Nothing but the lines below from the first through the one with "height:14px; background:#dcdcdc; font-size:10px;" should appear, printed exactly; please leave pictures out.

Start of Input material

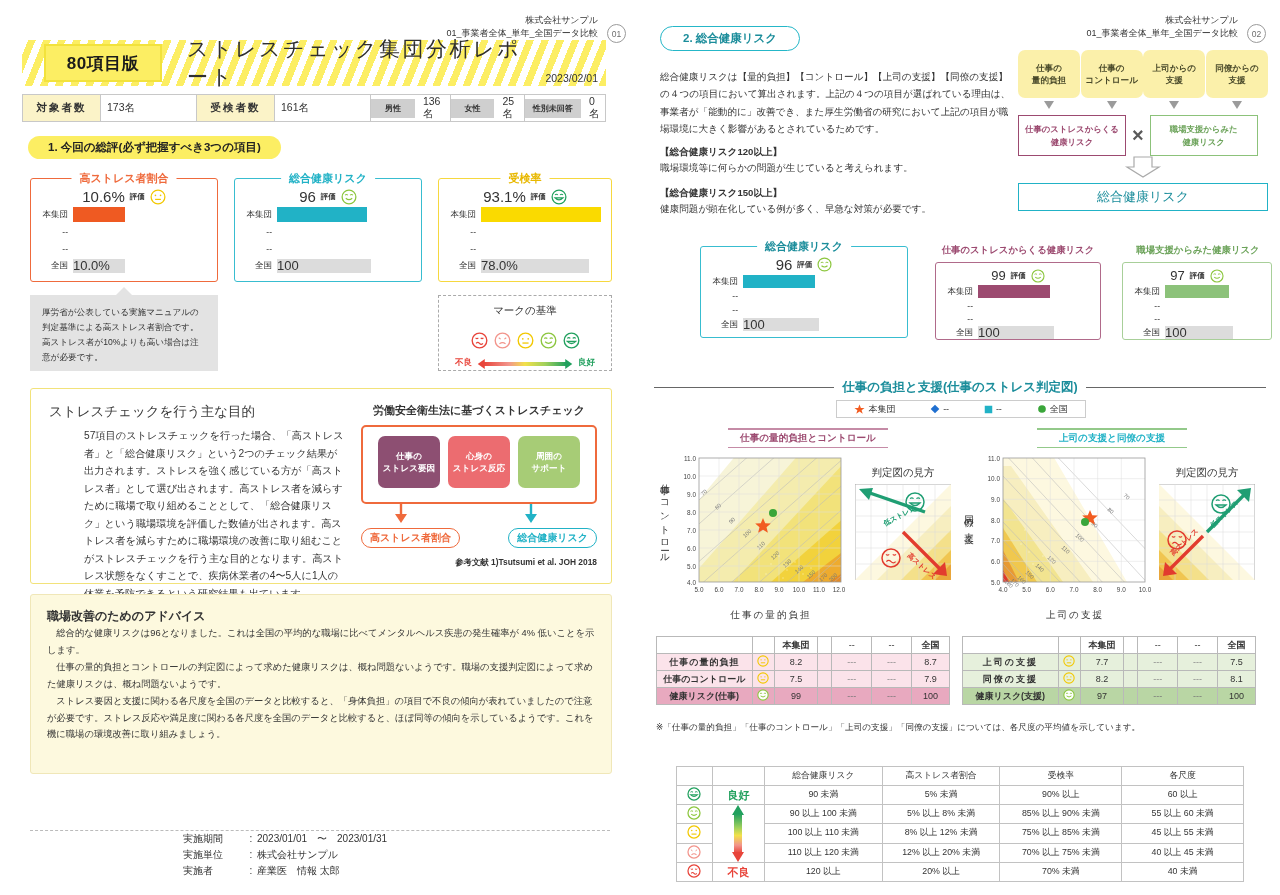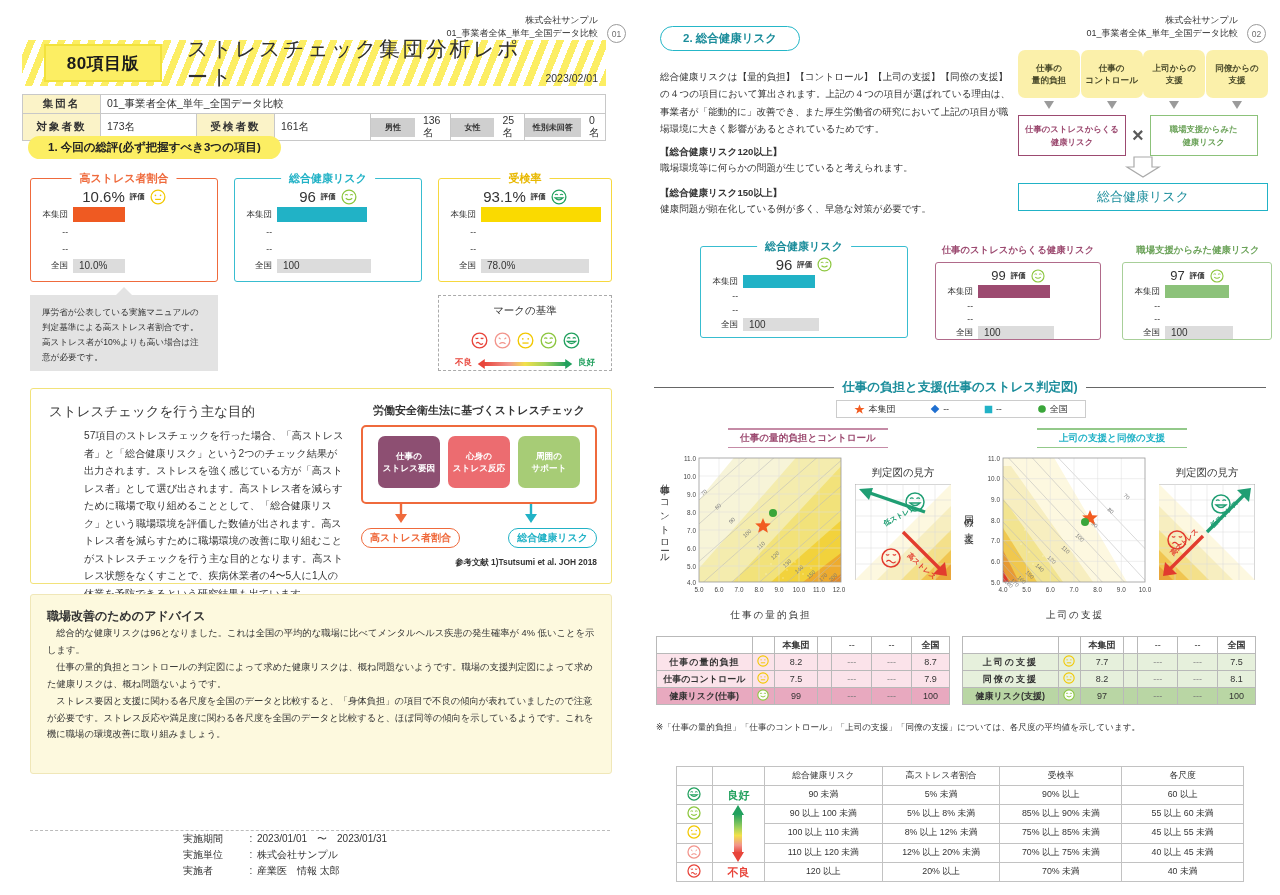--- a/index.html
+++ b/index.html
@@ -64,21 +64,21 @@
   .metric .cap {
     position:absolute; top:-8px; left:50%; transform:translateX(-50%);
     background:#fff; padding:0 8px; font-size:11px; font-weight:bold; white-space:nowrap;
   }
   .mval { display:flex; align-items:center; justify-content:center; gap:5px; margin-top:9px; }
   .mval .num { font-size:15px; color:#333; }
   .mval .hyo { font-size:7.5px; font-weight:bold; color:#333; }
   .mrow { display:flex; align-items:center; height:15px; margin-top:2px; padding-left:6px; }
   .mrow .rl { width:36px; font-size:8.5px; text-align:right; padding-right:5px; color:#333; }
   .bar { height:15px; }
-  .grybar { height:14px; background:#dcdcdc; font-size:10px; color:#333; display:flex; align-items:center; padding-left:6px; }
+  .grybar { height:14px; background:#dcdcdc; font-size:13px; color:#333; display:flex; align-items:center; padding-left:0; }
   .dots { font-size:9px; color:#555; }
 
   
   .callout { position:absolute; background:#e3e3e3; font-size:8.6px; line-height:1.75; padding:10px 12px; color:#333; }
   .callout:before {
     content:""; position:absolute; top:-8px; left:50%; transform:translateX(-50%);
     border-left:9px solid transparent; border-right:9px solid transparent; border-bottom:9px solid #e3e3e3;
   }
   .markbox { position:absolute; border:1px dashed #aaa; padding:8px 6px; text-align:center; }
   .markbox .mt { font-size:10.5px; margin-bottom:14px; color:#333; }
@@ -141,24 +141,20 @@
 
   <div class="titlebar">
     <div class="stripe"></div>
     <div class="badge80">80項目版</div>
     <div class="maintitle">ストレスチェック集団分析レポート</div>
     <div class="reportdate">2023/02/01</div>
   </div>
 
   <table class="infotable">
     <tbody>
-        <tr>
-      <td class="lbl-y">集団名</td>
-      <td colspan="6">01_事業者全体_単年_全国データ比較</td>
-    </tr>
     <tr>
       <td class="lbl-y">対象者数</td>
       <td style="width:96px">173名</td>
       <td class="lbl-y">受検者数</td>
       <td style="width:96px">161名</td>
       <td style="padding:0">
             <div style="display:flex;align-items:center">
               <span class="lbl-g" style="display:inline-block;line-height:19px;border:0">男性</span>
               <span style="padding-left:8px">136名</span>
             </div>

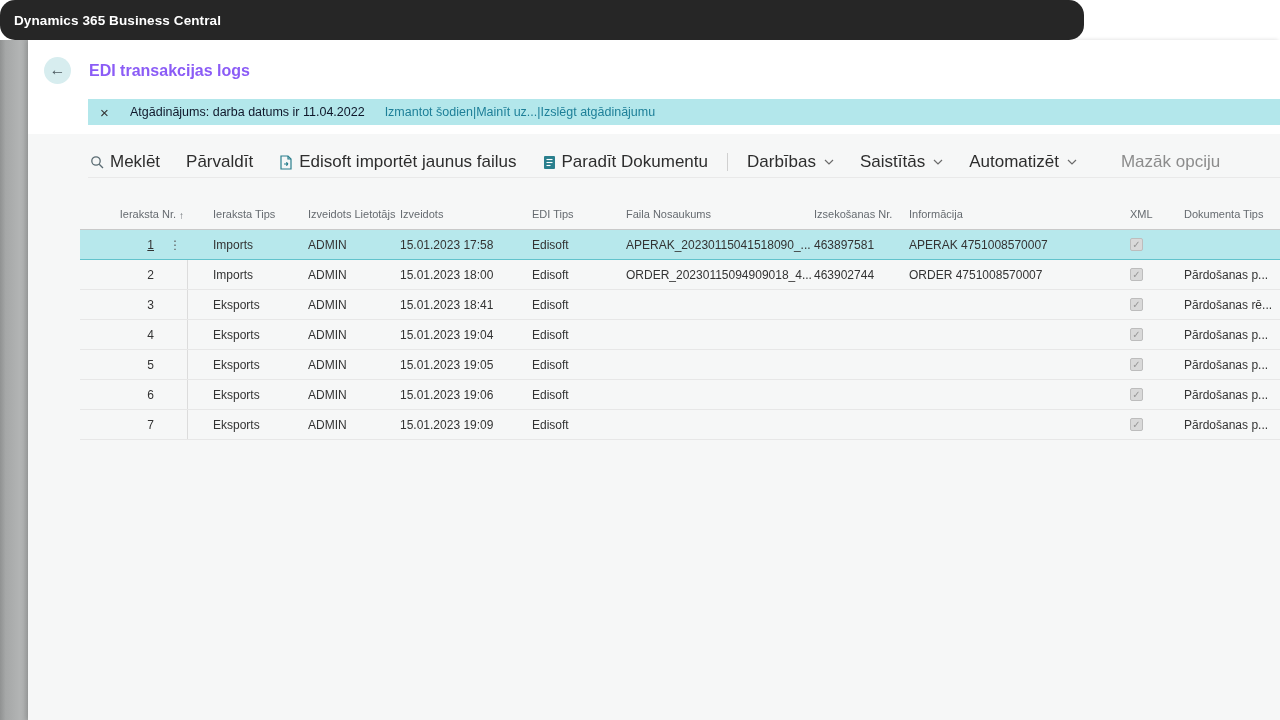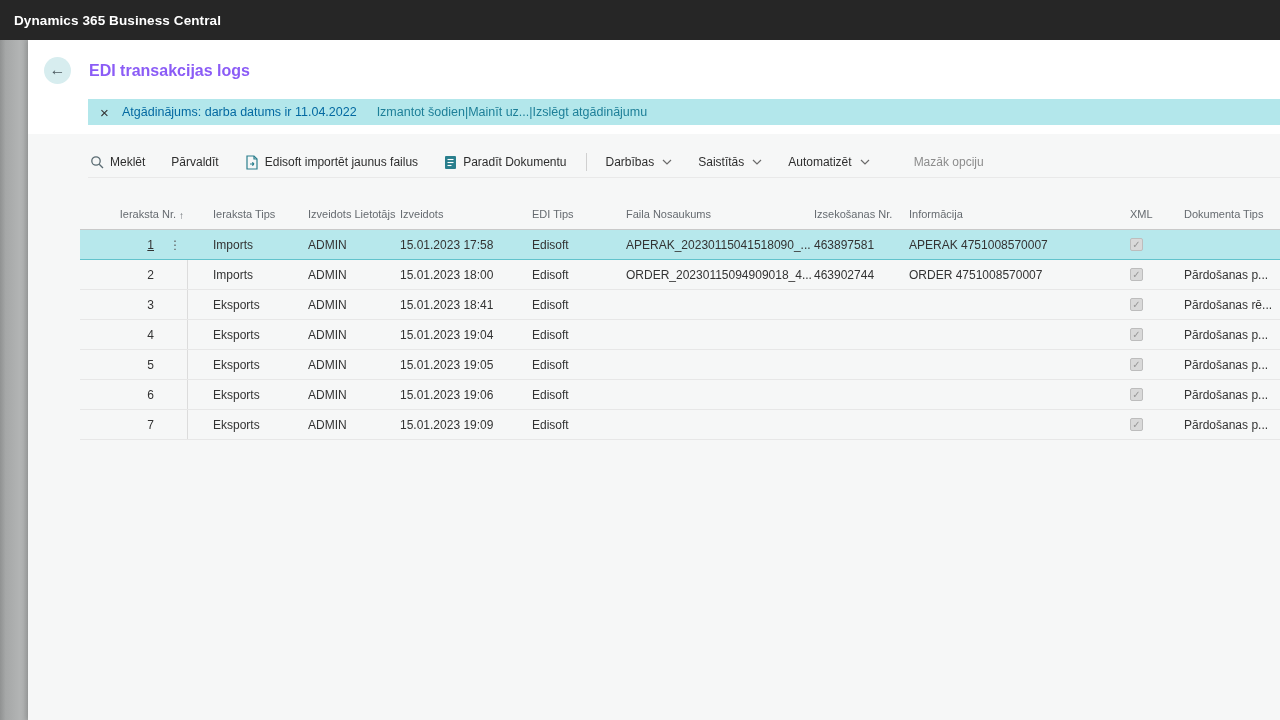--- a/index.html
+++ b/index.html
@@ -1,21 +1,21 @@
 <!DOCTYPE html>
 <html><head>
 <meta charset="utf-8">
 <style>
   * { margin:0; padding:0; box-sizing:border-box; }
   html,body { width:1280px; height:720px; overflow:hidden;
     font-family:"Liberation Sans", sans-serif; background:#ffffff; }
 
   
-  .topbar { position:absolute; left:0; top:0; width:1280px; height:40px;
-    background:#262626; display:flex; align-items:center; padding-left:14px; z-index:30; }
+  .topbar { position:absolute; left:0; top:0; width:1084px; height:40px;
+    background:#262626; display:flex; align-items:center; padding-left:14px; z-index:30;border-radius:15px; }
   .topbar .apptitle { color:#ffffff; font-size:13.5px; font-weight:bold; letter-spacing:.1px; }
 
   
   .left-strip { position:absolute; left:0; top:40px; width:28px; height:680px;
     background:linear-gradient(to right,#909292 0%,#a5a7a7 20%,#b2b4b4 70%,#aaacac 100%); z-index:10; }
 
   
   .panel { position:absolute; left:28px; top:40px; width:1252px; height:680px;
     background:#ffffff; z-index:20; box-shadow:-2px 0 4px rgba(0,0,0,.15); }
   .panel .lower-bg { position:absolute; left:0; top:94px; right:0; bottom:0; background:#f6f7f7; }
@@ -25,29 +25,29 @@
     display:flex; align-items:center; gap:18px; }
   .back-btn { width:27px; height:27px; border-radius:50%; background:#d7edef;
     display:flex; align-items:center; justify-content:center; cursor:pointer; }
   .back-btn .glyph { color:#4c5a60; font-size:16px; line-height:1; margin-top:-1px; }
   .page-title { color:#8b5cf6; font-size:16px;font-weight:bold; }
 
   
   .notif { position:absolute; left:60px; right:0; top:59px; height:26px;
     background:#b3e7eb; display:flex; align-items:center; padding-left:12px; }
   .notif .close { color:#333; font-size:15px; line-height:1; cursor:pointer; width:18px; }
-  .notif .msg { color:#0369a1; font-size:12.5px; margin-left:4px; }
+  .notif .msg { color:#0f172a; font-size:12.5px; margin-left:12px; }
   .notif .links { margin-left:20px; display:flex; align-items:center; gap:0; }
   .notif .links a { color:#1d7f98; font-size:12.5px; text-decoration:none; cursor:pointer; }
   .notif .links .pipe { color:#1d7f98; font-size:12.5px; }
 
   
   .toolbar { position:absolute; left:60px; right:0; top:107px; height:31px;
     display:flex; align-items:center; border-bottom:1px solid #e9e9e9; background:transparent; }
-  .tb-item { display:flex; align-items:center; gap:6px; font-size:12px; color:#2e2e2e;
+  .tb-item { display:flex; align-items:center; gap:6px; font-size:17px; color:#2e2e2e;
     padding:0 13px; cursor:pointer; white-space:nowrap; }
   .tb-item:first-child { padding-left:2px; }
   .tb-item .ticon { display:flex; align-items:center; }
   .tb-item.dim { color:#8c8c8c; }
   .tb-sep { width:1px; height:18px; background:#d0d0d0; margin:0 6px; }
   .chev { margin-left:2px; display:flex; align-items:center; }
 
   
   .table { position:absolute; left:52px; right:0; top:146px; }
   .thead, .trow { display:grid;

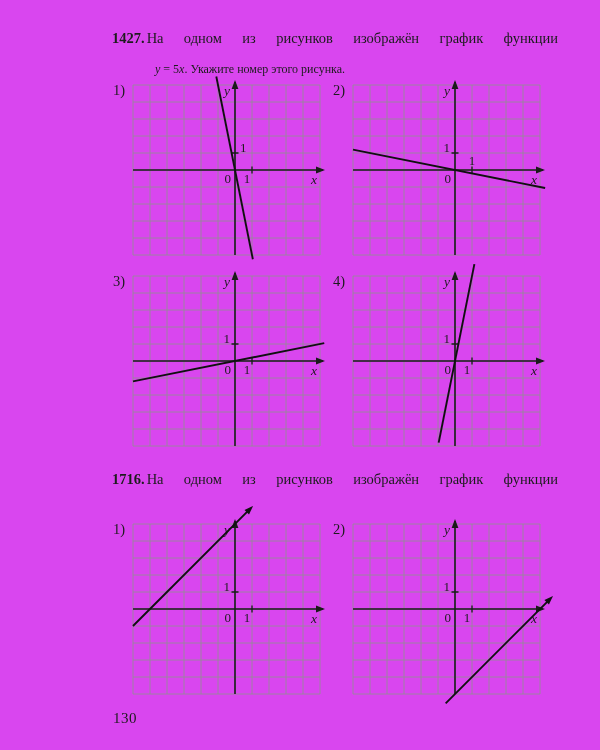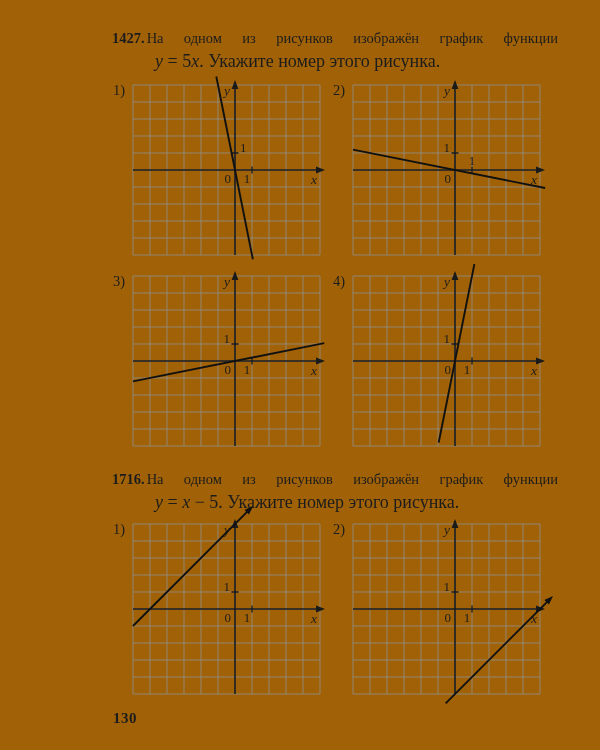--- a/index.html
+++ b/index.html
@@ -1,52 +1,51 @@
 <!DOCTYPE html>
 <html><head>
 <meta charset="utf-8">
 <style>
   * { margin:0; padding:0; box-sizing:border-box; }
   body { background:#ddd; }
   .page {
     position:relative; width:600px; height:750px; margin:0 auto;
-    background:#a16207; color:#1c1c1c; overflow:hidden;
+    background:#d946ef; color:#1c1c1c; overflow:hidden;
     font-family:"Liberation Serif","DejaVu Serif",serif;
   }
   .problem { position:absolute; left:112px; width:446px; }
   .p1427 { top:28px; }
   .p1428 { top:469px; }
   .pline1 { font-size:14.5px; line-height:21px; text-align:justify; text-align-last:justify; }
   .pnum { font-weight:bold; padding-right:2px; }
-  .pline2 { font-size:18px; line-height:21px; margin-left:43px; margin-top:2px; }
+  .pline2 { font-size:12px; line-height:21px; margin-left:43px; margin-top:10px; }
   .pline2 i { font-style:italic; }
   .graph { position:absolute; width:217px; height:202px; }
   .graph:nth-of-type(1) { left:119px; top:67px; }
   .graph:nth-of-type(2) { left:339px; top:67px; }
   .graph:nth-of-type(3) { left:119px; top:258px; }
   .graph:nth-of-type(4) { left:339px; top:258px; }
   .graph:nth-of-type(5) { left:119px; top:506px; }
   .graph:nth-of-type(6) { left:339px; top:506px; }
   .glabel { position:absolute; left:-6px; top:15px; font-size:14.5px; }
   .graph svg { position:absolute; left:0; top:0; }
-  .pageno { position:absolute; left:113px; top:710px; font-size:15px; letter-spacing:0.5px;font-weight:bold; }
+  .pageno { position:absolute; left:113px; top:710px; font-size:15px; letter-spacing:0.5px; }
 </style>
 </head>
 <body>
 
 <div class="page">
 
   <section class="problem p1427">
     <div class="pline1"><b class="pnum">1427.</b><span>На одном из рисунков изображён график функции</span></div>
     <div class="pline2"><span class="math"><i>y</i><span> = 5</span><i>x</i><span>. </span></span><span>Укажите номер этого рисунка.</span></div>
   </section>
 
   <section class="problem p1428">
     <div class="pline1"><b class="pnum">1716.</b><span>На одном из рисунков изображён график функции</span></div>
-    <div class="pline2"><span class="math"><i>y</i><span> = </span><i>x</i><span> − 5. </span></span><span>Укажите номер этого рисунка.</span></div>
   </section>
 
   <figure class="graph">
     <figcaption class="glabel">1)</figcaption>
   <svg width="217" height="202" viewBox="0 0 217 202">
         <path d="M14 18V188M31 18V188M48 18V188M65 18V188M82 18V188M99 18V188M116 18V188M133 18V188M150 18V188M167 18V188M184 18V188M201 18V188M14 18H201M14 35H201M14 52H201M14 69H201M14 86H201M14 103H201M14 120H201M14 137H201M14 154H201M14 171H201M14 188H201" stroke="#8f8f8f" stroke-width="0.8" fill="none"></path>
         <path d="M14 103H204M116 188V15" stroke="#1a1a1a" stroke-width="1.6" fill="none"></path>
         <path d="M206 103l-9 -3.4v6.8z" fill="#1a1a1a"></path>
         <path d="M116 13l-3.4 9h6.8z" fill="#1a1a1a"></path>
         <path d="M133 99.5v7M112.5 86h7" stroke="#1a1a1a" stroke-width="1.3"></path>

End of Input material

Response to the exercise
--- a/index.html
+++ b/index.html
@@ -64,21 +64,21 @@
   .metric .cap {
     position:absolute; top:-8px; left:50%; transform:translateX(-50%);
     background:#fff; padding:0 8px; font-size:11px; font-weight:bold; white-space:nowrap;
   }
   .mval { display:flex; align-items:center; justify-content:center; gap:5px; margin-top:9px; }
   .mval .num { font-size:15px; color:#333; }
   .mval .hyo { font-size:7.5px; font-weight:bold; color:#333; }
   .mrow { display:flex; align-items:center; height:15px; margin-top:2px; padding-left:6px; }
   .mrow .rl { width:36px; font-size:8.5px; text-align:right; padding-right:5px; color:#333; }
   .bar { height:15px; }
-  .grybar { height:14px; background:#dcdcdc; font-size:10px; color:#333; display:flex; align-items:center; padding-left:6px; }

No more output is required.